Title Video-based Person Re-identification via 3D Convolutional Networks and Non-local Attention
Authors Xingyu Liao, Lingxiao He, Zhouwang Yang, Chi Zhang
Abstract Video-based person re-identification (ReID) is a challenging problem, where some video tracks of people across non-overlapping cameras are available for matching. Feature aggregation from a video track is a key step for video-based person ReID. Many existing methods tackle this problem by average/maximum temporal pooling or RNNs with attention. However, these methods cannot deal with temporal dependency and spatial misalignment problems at the same time.
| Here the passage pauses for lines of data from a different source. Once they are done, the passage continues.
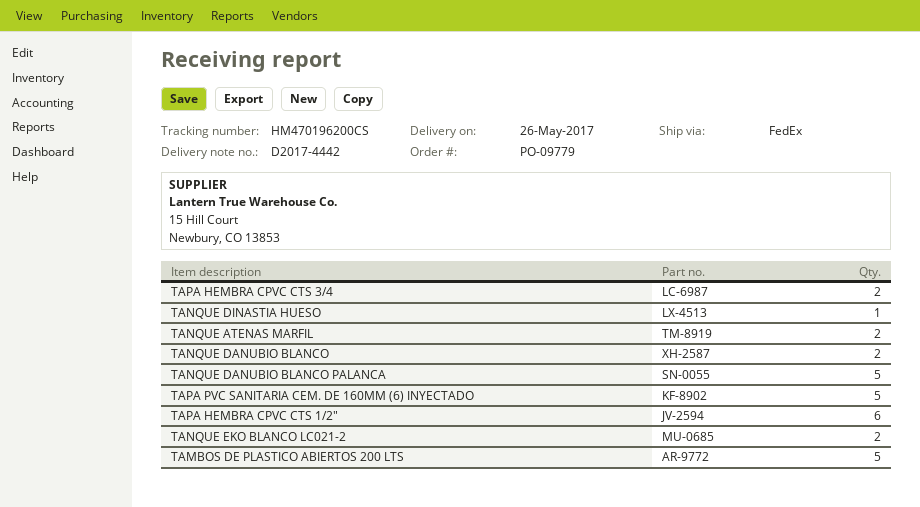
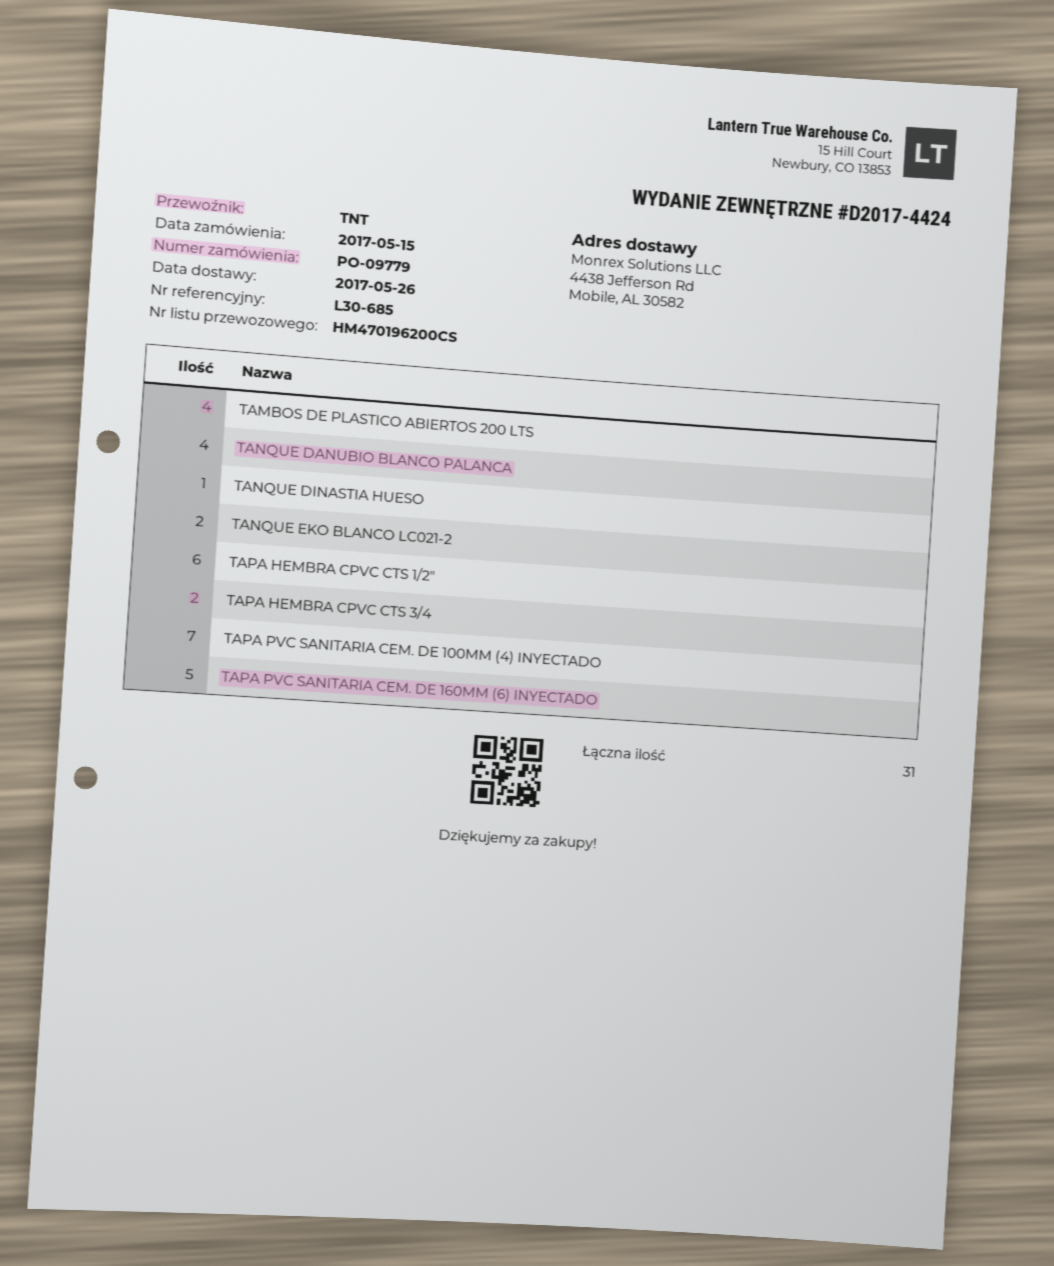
delivery note number: D2017-4442 -> D2017-4424
shipping method: FedEx -> TNT
TANQUE ATENAS MARFIL: 2 -> none
TANQUE DANUBIO BLANCO: 2 -> none
TANQUE DANUBIO BLANCO PALANCA: 5 -> 4
TAMBOS DE PLASTICO ABIERTOS 200 LTS: 5 -> 4
TAPA PVC SANITARIA CEM. DE 100MM (4) INYECTADO: none -> 7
We are inspired by video action recognition that involves the identification of different actions from video tracks. Firstly, we use 3D convolutions on video volume, instead of using 2D convolutions across frames, to extract spatial and temporal features simultaneously. Secondly, we use a non-local block to tackle the misalignment problem and capture spatial-temporal long-range dependencies. As a result, the network can learn useful spatial-temporal information as a weighted sum of the features in all space and temporal positions in the input feature map. Experimental results on three datasets show that our framework outperforms state-of-the-art approaches by a large margin on multiple metrics.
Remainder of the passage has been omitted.